1. This is a peculiarly gospel disclosure. True, there were premonitions of it amongst the heathen, as there were pre-intimations of it in the Old Testament; but still it was left to Christ and His apostles to develop the doctrine. Here we learn that a day is determined on by God to be devoted to that exclusive business. We need not conceive of a day consisting of twenty-four hours, but rather of a vast period — just as we call the term of gospel grace the day of salvation, or of immortal ages as the day of eternity. Over the affairs of that day shall the Son of Man preside in person. Before His bar all nations must be arraigned. "We must all appear before the judgment seat of Christ," and answer for the things done in the body.

2. Mark its impartiality. "There is no respect of persons with God." No man's case will be prejudiced by his circumstances, and no man will find favour because of the accidents of birth and position. We can conceive of no motives of favouritism in the mind of God. And certainly it will be impossible either to corrupt the Judge with bribes, to pervert Him by flattery, or to overcome Him with threats. The wise will not be saved by his wisdom, nor the strong by his strength, nor the rich by his riches, nor the noble by his rank; youth and beauty will be as powerless as decrepitude and age.

3. Its strict equity. Each must receive according to his deeds, whether good or evil. What, then, is the moral amenability of the extra-Christian world? What the possibility of its salvation? (vers. 12-15.) The heathen world was not left wholly without a knowledge of right and wrong. Also, in highly civilised countries, wise men had been raised up who had carefully sought out the rule of virtue, and thus established many correct principles of moral guidance, which gained the consent of their fellow citizens, and might have served to lead them far on in the path of righteousness. If the light of Christianity is that of the sun, the light of Judaism that of the moon, the rest had at least the light of many stars. The same state of things is still found among unchristian peoples. They have both religious feelings and moral convictions. Thus is the foundation laid for a future judgment, extending to all. All have within or amongst them a law, through the operation of which they are held amenable to their Creator, and are preparing to stand before His judgment bar. And thus may they perish without the law, although, in such a case, their guilt will be less and their doom more endurable than that of men who sin amid all the illumination of Scriptural truth. And so also it is possible for some to be saved, if, with honest purpose, they follow up the light they possess and sincerely seek to please God. Thus may it come to pass that from every heathen land redeemed souls may come and sit down with Abraham, Isaac, and Jacob in the kingdom of God. Any way, the judgment of the great King will be according to truth and justice. To whom much has been given, from him much will be expected; and only little from him whose advantages have been few.

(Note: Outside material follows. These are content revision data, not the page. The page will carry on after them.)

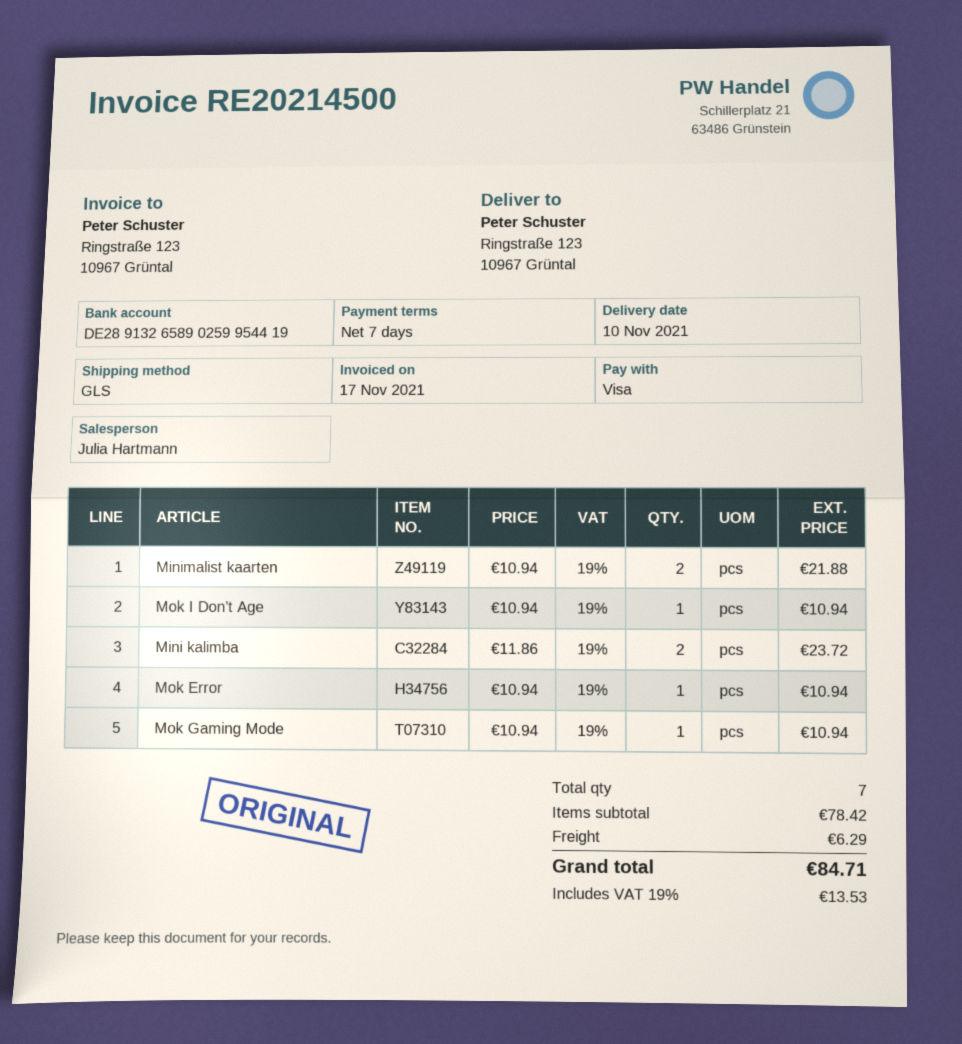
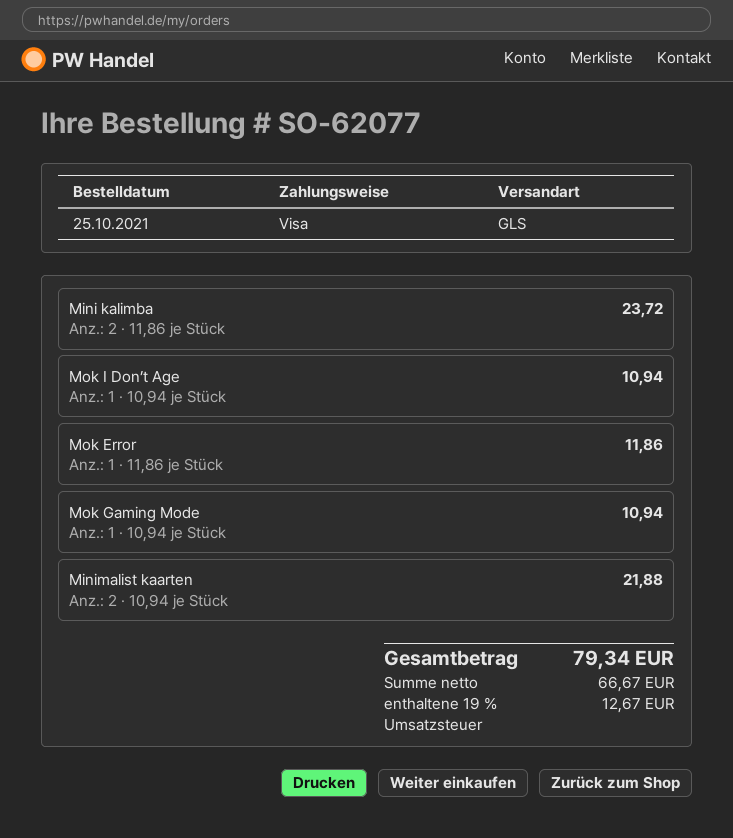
Mok Error: 1 x 10.94 = 10.94 -> 1 x 11.86 = 11.86
shipping: 6.29 -> none
tax: 19% = 13.53 -> 19% = 12.67
total: 84.71 -> 79.34

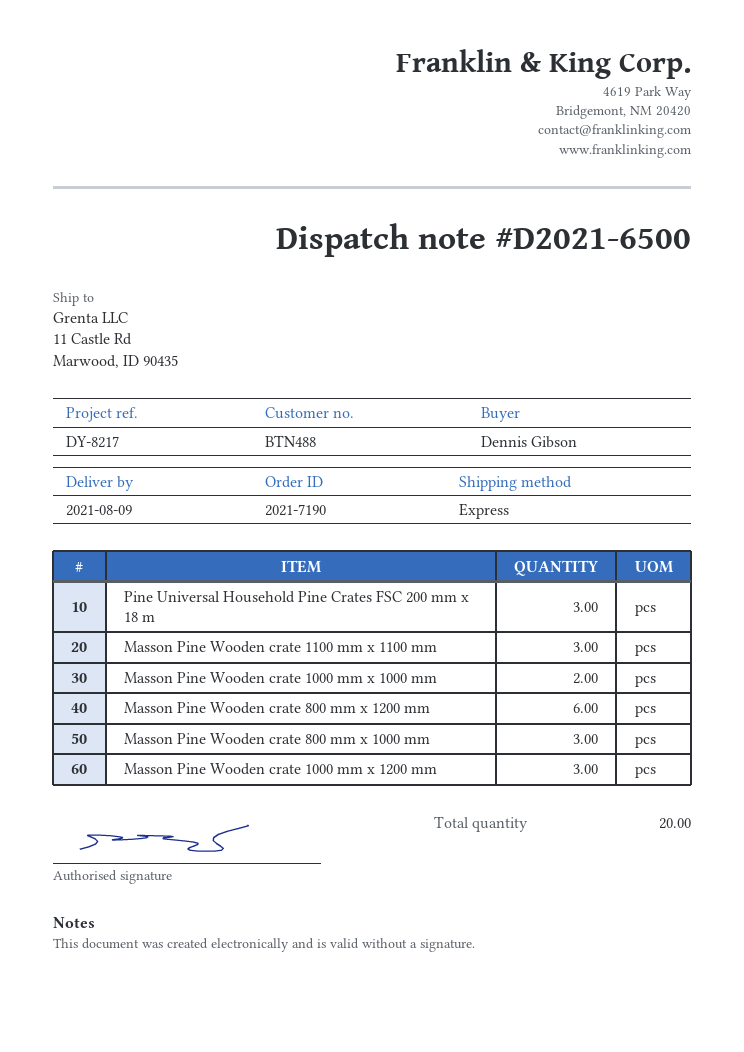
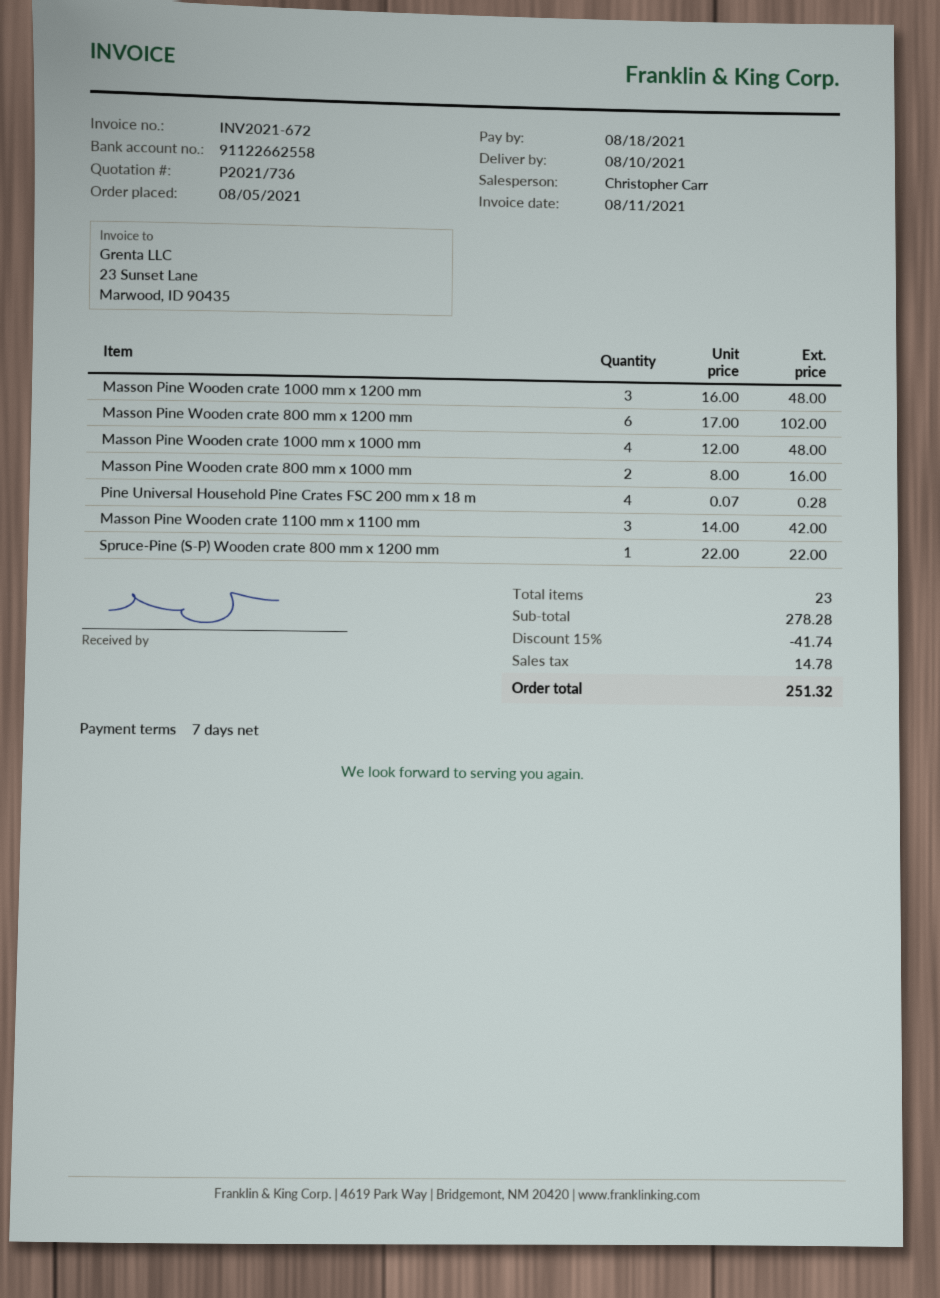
delivery date: 2021-08-09 -> 2021-08-10
Pine Universal Household Pine Crates FSC 200 mm x 18 m: 3 -> 4
Masson Pine Wooden crate 1000 mm x 1000 mm: 2 -> 4
Masson Pine Wooden crate 800 mm x 1000 mm: 3 -> 2
Spruce-Pine (S-P) Wooden crate 800 mm x 1200 mm: none -> 1
total quantity: 20 -> 23

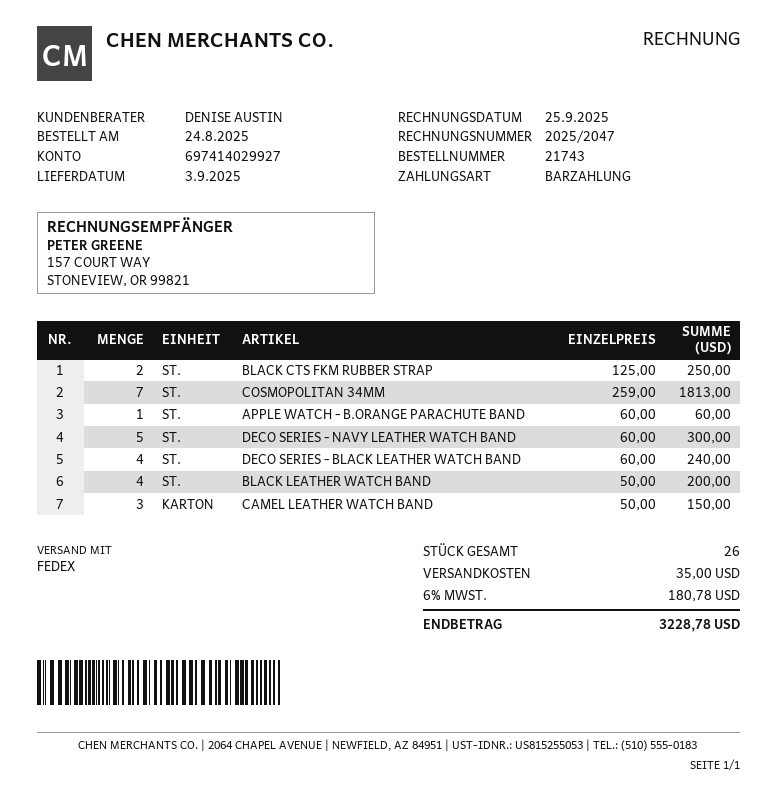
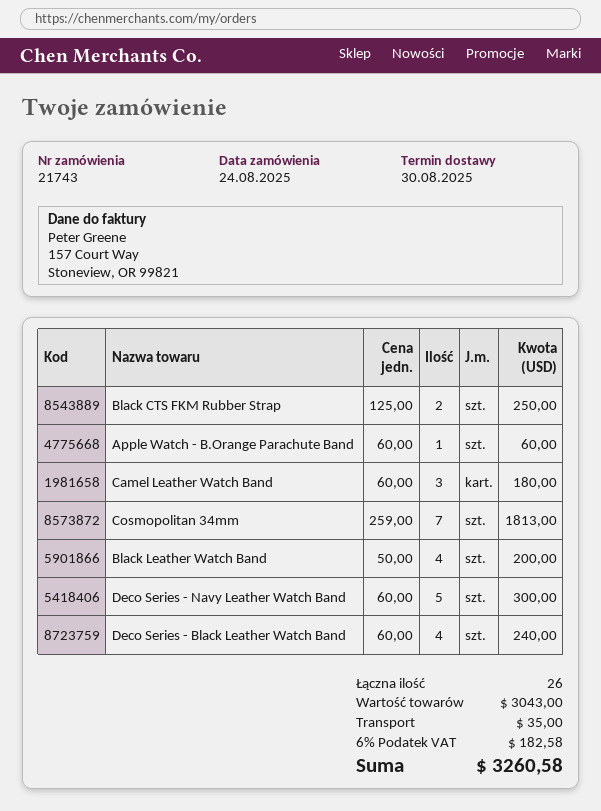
delivery date: 2025-09-03 -> 2025-08-30
CAMEL LEATHER WATCH BAND: 3 x 50.00 = 150.00 -> 3 x 60.00 = 180.00
tax: 6% = 180.78 -> 6% = 182.58
total: 3228.78 -> 3260.58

4. The principle of judgment will be a strict regard to the actions of men. Universally, throughout the Bible, is this doctrine affirmed (Ecclesiastes 12:14; Matthew 25:1; 2 Corinthians 5:10; Revelation 20:13). Yet none will be saved by their works as works, but only as evidential of a right and honest state of will and feeling; a state produced, in all cases, by the influence of the Holy Ghost through such light of truth as may be enjoyed. This principle will not invalidate, but only the more elucidate and confirm, the fundamental arrangement of grace that "the just shall live by faith."

5. The grand bearings of the final judgment upon the destiny of men (vers. 6-10). Two awards, and only two, will result from the proceedings of the great judgment day. The good will be thenceforward and for evermore separated from the evil; the former will enter into a state of absolute enjoyment and peace, while the latter will be consigned to an abode of unmitigated wretchedness and infamy.